Landrón notes that he had a very different background from most people on the sixties folk scene. “I’m a Puerto Rican black man, and folk music was not something I discovered at Club 47. It was part of my daily life and the lives of my family and neighbors. I’d heard gospel music and R&B hits blared from speakers in the record stores where they sold tickets to those artists’ shows. I was familiar with the music of people like Clara Ward and the Ward Singers, Sister Rosetta Tharpe, and the Blind Boys of Alabama. At the parties I attended I heard records of Johnny Ace, the Clovers, and Ruth Brown. At home we listened to Ramito, Tito Rodríguez, and Los Panchos. I listened to the Grand Ole Opry religiously, and my mother’s kitchen radio brought the music of Bing Crosby, Kate Smith and Vaughan Monroe into the house.”

“I loved folk music, but I also liked Dean Martin and Bing Crosby. I loved Harry Belafonte, I loved Eartha Kitt, I loved Pearl Bailey. And I could listen to all of that at the same time, I did not think it had to be separated or pigeonholed. I sometimes got labeled as being too “slick,” because I liked the fact that Harry Belafonte looked good and all the women wanted to sleep with him. I liked the fact that black people didn’t have to be exotic trifles. And that thinking influenced the persona of Jackie Washington, the folk singer.”

Landrón enjoyed the Club 47 and the people he was meeting around Harvard Square, but he never really felt at home there, and he found a new direction when he traveled to Mississippi in 1964 as part of the Civil Rights movement. Many folksingers went south to sing for rallies, but he chose to stay, joining the movement and helping to form the Free Southern Theater, with which he toured as an actor. He made his last record in 1967, then moved to New York, reclaimed Landrón as his professional name, and concentrated on his acting career.

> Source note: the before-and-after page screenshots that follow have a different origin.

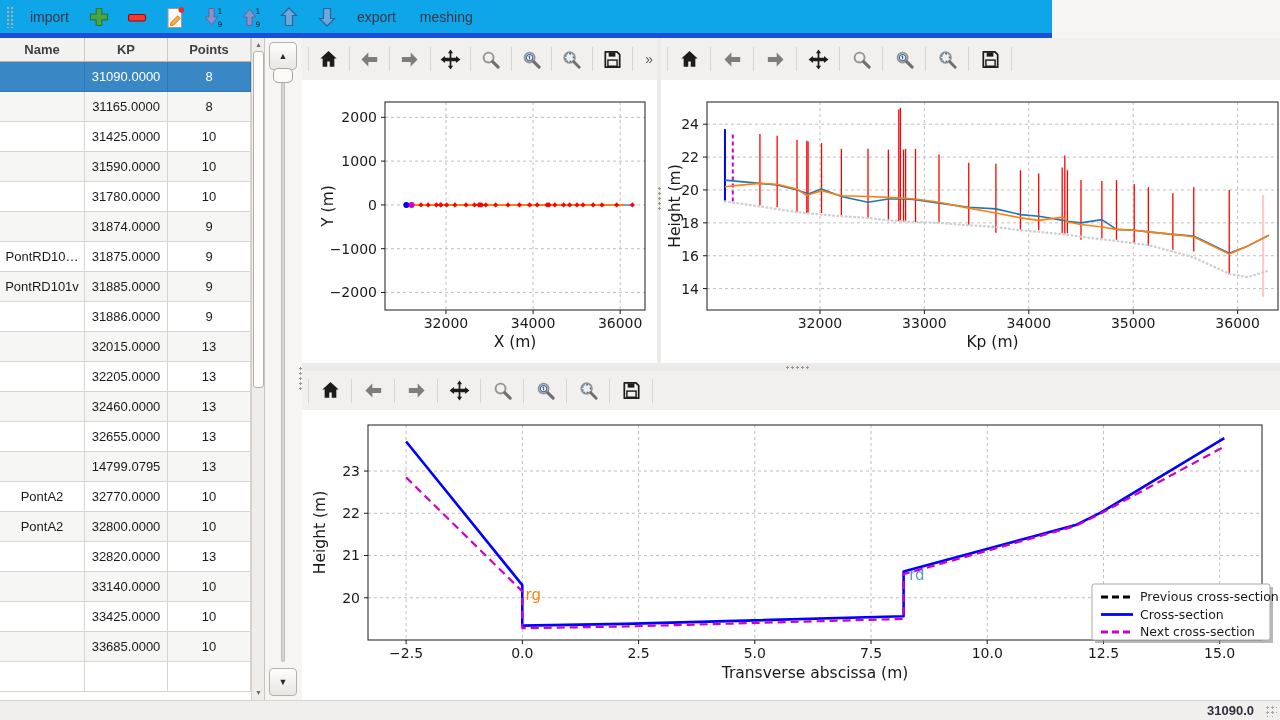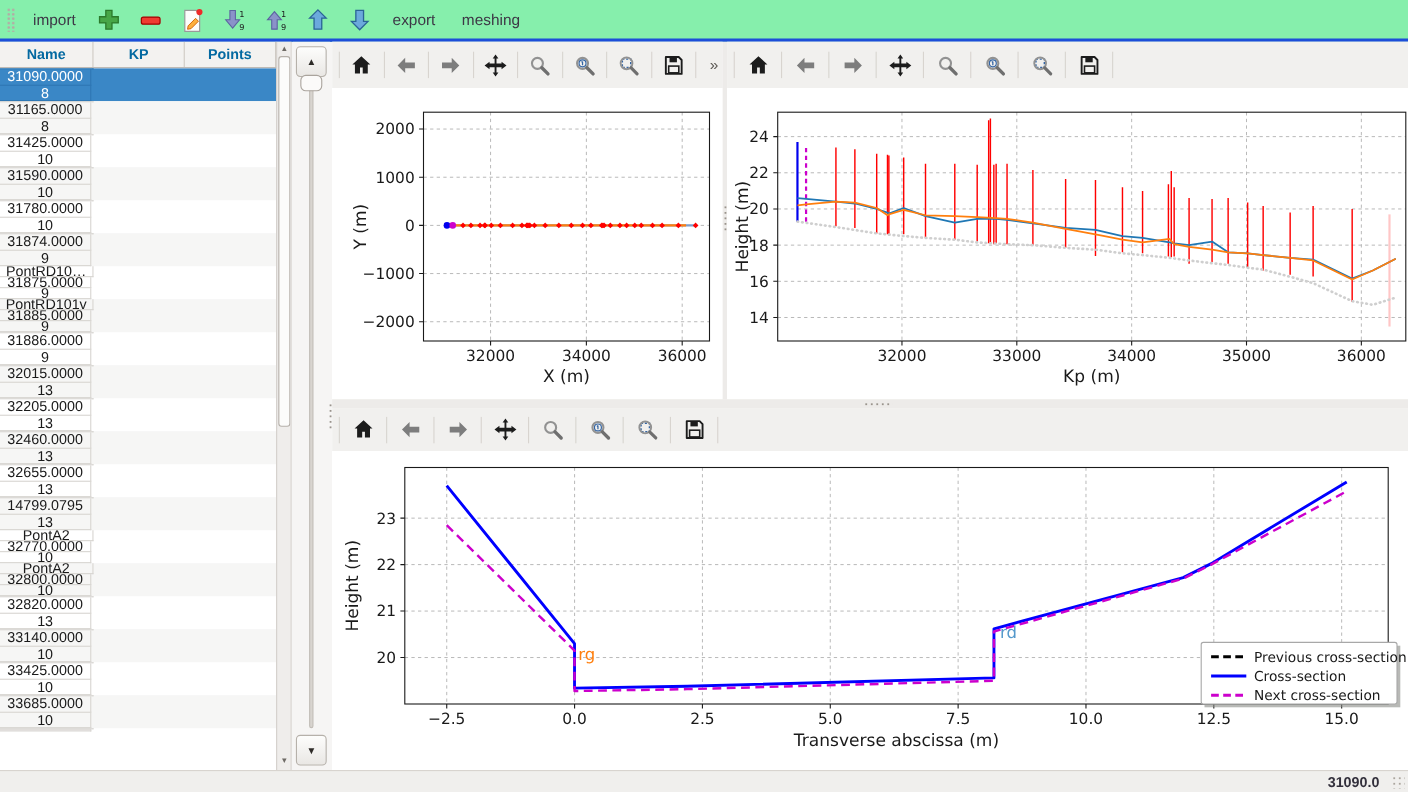--- a/index.html
+++ b/index.html
@@ -7,8 +7,8 @@
   .app{position:relative;width:1280px;height:720px;background:#f6f5f4;overflow:hidden;
        font-family:"Liberation Sans",sans-serif;color:#2e2b28;}
   
-  .top-toolbar{position:absolute;left:0;top:0;width:1280px;height:38px;background:#86efac;
-       border-bottom:3px solid #1d4ed8;display:flex;align-items:center;gap:4px;padding-left:6px;box-sizing:border-box;}
+  .top-toolbar{position:absolute;left:0;top:0;width:1052px;height:38px;background:#0ea5e9;
+       border-bottom:5px solid #1d4ed8;display:flex;align-items:center;gap:4px;padding-left:6px;box-sizing:border-box;}
   .tb-grip{width:8px;height:22px;margin-right:2px;
        background-image:radial-gradient(circle,#b3aca4 1px,transparent 1.3px);background-size:4px 4px;}
   .tb-label{font-size:14px;color:#3d3846;padding:6px 10px;border-radius:3px;}

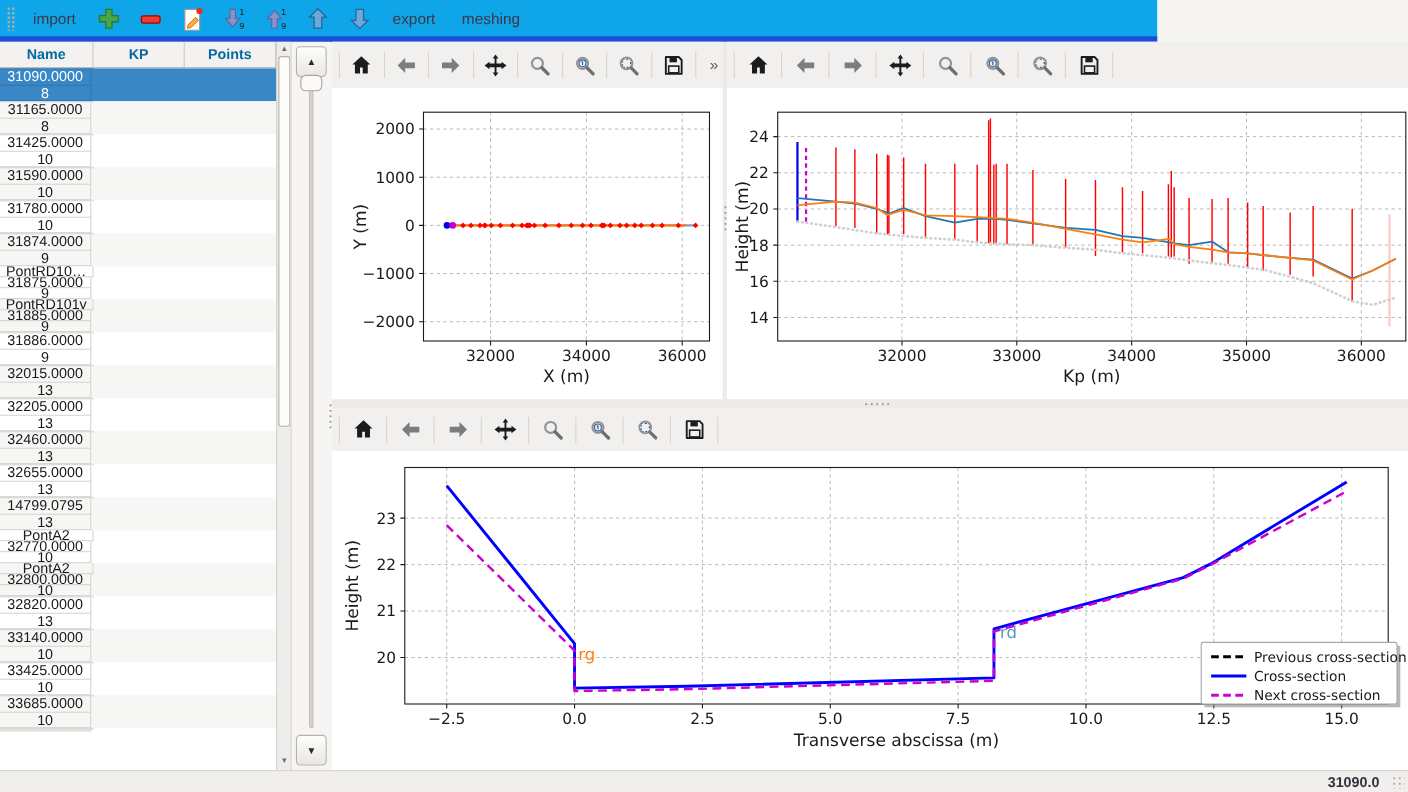--- a/index.html
+++ b/index.html
@@ -19,7 +19,7 @@
        border-right:1px solid #c9c4be;box-sizing:border-box;overflow:hidden;}
   .t-header{display:flex;height:23px;background:#f3f2f0;border-bottom:1px solid #b9b4ae;}
   .t-header .hc{box-sizing:border-box;border-right:1px solid #cfcac4;font-weight:bold;font-size:13px;
-       display:flex;align-items:center;justify-content:center;color:#0369a1;}
+       display:flex;align-items:center;justify-content:center;color:#404040;}
   .t-body{position:absolute;left:0;top:24px;width:251px;height:638px;overflow:hidden;}
   .t-row{display:flex;height:30px;box-sizing:border-box;flex-direction:column;}
   .t-row:nth-child(even){background:#f6f6f5;}

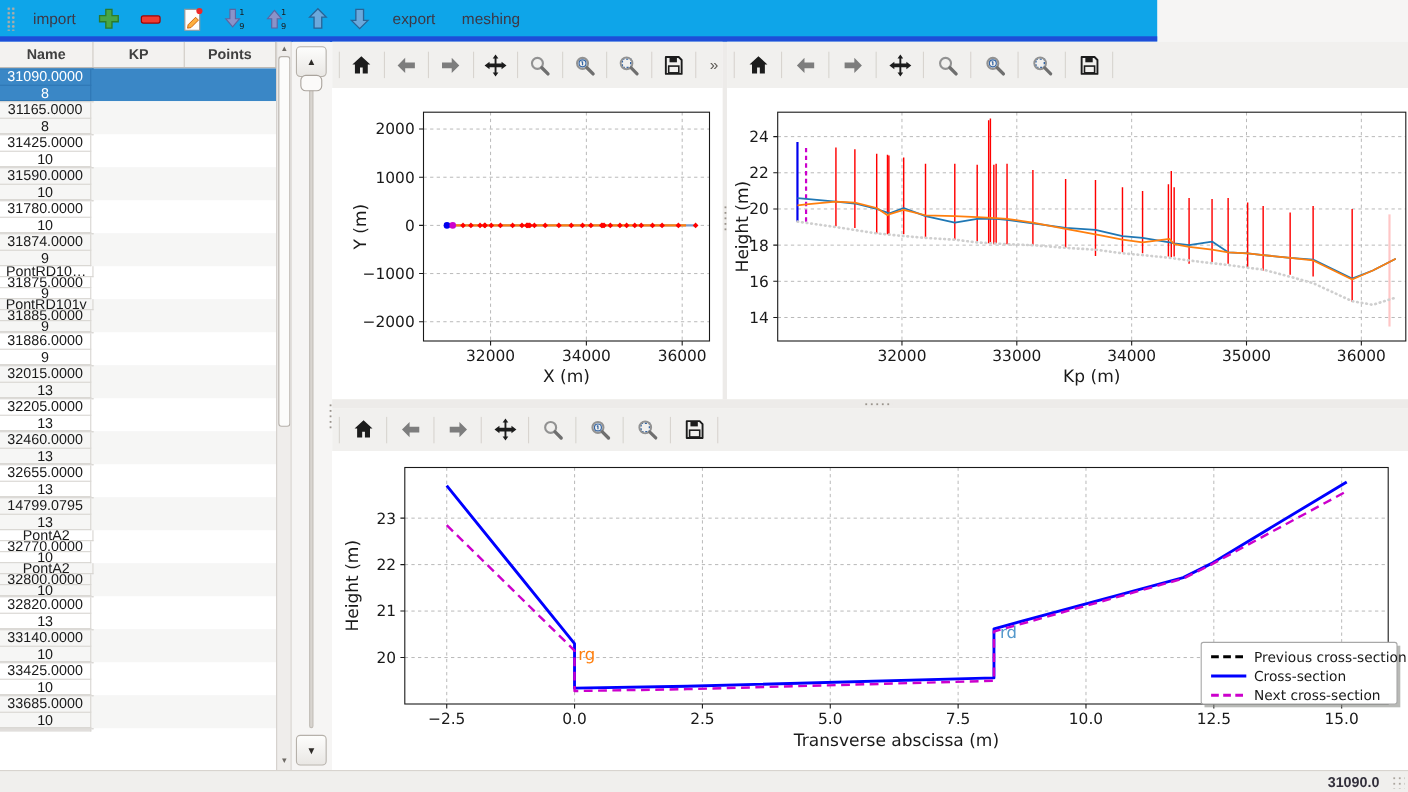--- a/index.html
+++ b/index.html
@@ -21,7 +21,7 @@
   .t-header .hc{box-sizing:border-box;border-right:1px solid #cfcac4;font-weight:bold;font-size:13px;
        display:flex;align-items:center;justify-content:center;color:#404040;}
   .t-body{position:absolute;left:0;top:24px;width:251px;height:638px;overflow:hidden;}
-  .t-row{display:flex;height:30px;box-sizing:border-box;flex-direction:column;}
+  .t-row{display:flex;height:30px;box-sizing:border-box;}
   .t-row:nth-child(even){background:#f6f6f5;}
   .t-row .tc{box-sizing:border-box;border-right:1px solid #d8d5d1;border-bottom:1px solid #d8d5d1;
        font-size:13px;display:flex;align-items:center;justify-content:center;color:#1a1a1a;overflow:hidden;}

Ironically, though he made fewer appearances as a singer Landrón was continuing to grow as a songwriter. Many of the songs on this album were created in the 1970s as part of Thirteenth Street Suite, a musical portrait of his block in New York. “I had hepatitis and I didn’t have anything to do except to get better, so I moved a chair out onto the fire escape and I would sit there and look at the street life, and songs would come to me. I’m not a musician, but things sing to me, I see poetry and music in everything, and some of that gets written down.”

Though Landrón never stopped singing and writing, he says he is as surprised as anyone to find a new album coming out in 2012. The catalyst was filmmaker Todd Kwait, who became a fan while making a documentary on the Cambridge folk scene, For The Love of The Music: The Club 47 Folk Revival. “I discovered that Jack was the big gun at the 47,” Kwait recalls. “So I tracked down his four Vanguard LPs and interviewed him for the film. And the instant I met him I realized that he is a one-of-a-kind entertainer and I wanted to record him.”

The album, Curbside Cotillion, was released by Kingswood Records in 2012.